• Exercise description: Give the number of lines below that hold "subtotal", and only that.
== Segment start ==
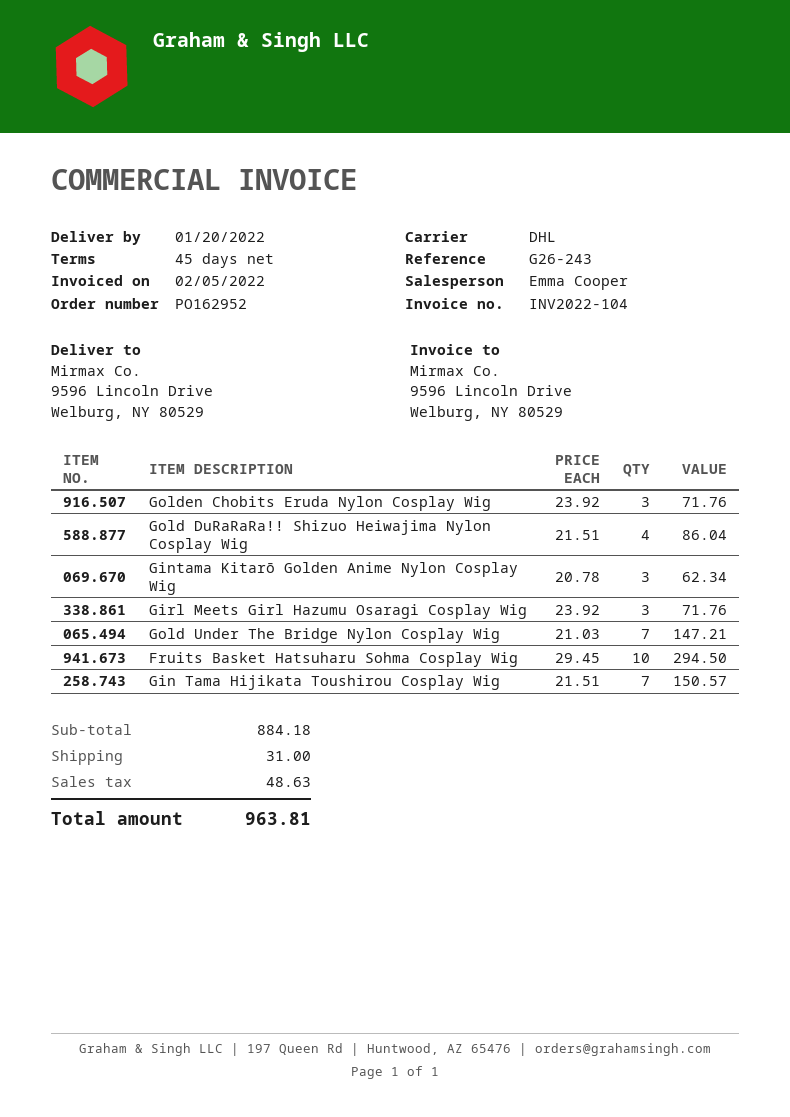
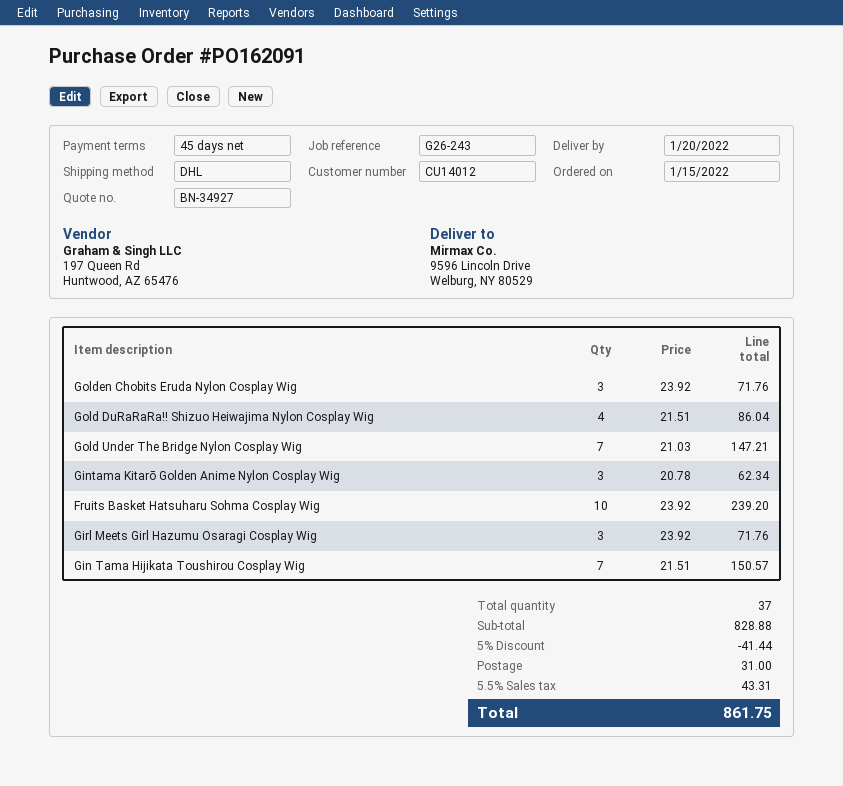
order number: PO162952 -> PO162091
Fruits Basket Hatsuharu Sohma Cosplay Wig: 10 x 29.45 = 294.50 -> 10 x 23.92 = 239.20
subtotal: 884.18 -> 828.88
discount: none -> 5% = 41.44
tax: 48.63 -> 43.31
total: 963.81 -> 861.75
== Segment end ==
== Segment start ==
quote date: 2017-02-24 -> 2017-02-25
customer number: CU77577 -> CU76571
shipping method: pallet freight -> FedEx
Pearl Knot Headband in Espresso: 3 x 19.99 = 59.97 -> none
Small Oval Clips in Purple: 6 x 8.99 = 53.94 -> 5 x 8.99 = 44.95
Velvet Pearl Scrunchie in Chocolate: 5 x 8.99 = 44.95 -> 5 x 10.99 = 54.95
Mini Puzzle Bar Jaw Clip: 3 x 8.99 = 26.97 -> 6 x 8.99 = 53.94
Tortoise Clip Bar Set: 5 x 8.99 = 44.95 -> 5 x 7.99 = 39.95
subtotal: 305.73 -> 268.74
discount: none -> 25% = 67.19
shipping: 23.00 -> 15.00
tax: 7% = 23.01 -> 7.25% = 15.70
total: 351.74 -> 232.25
== Segment end ==
• Exercise solution: 2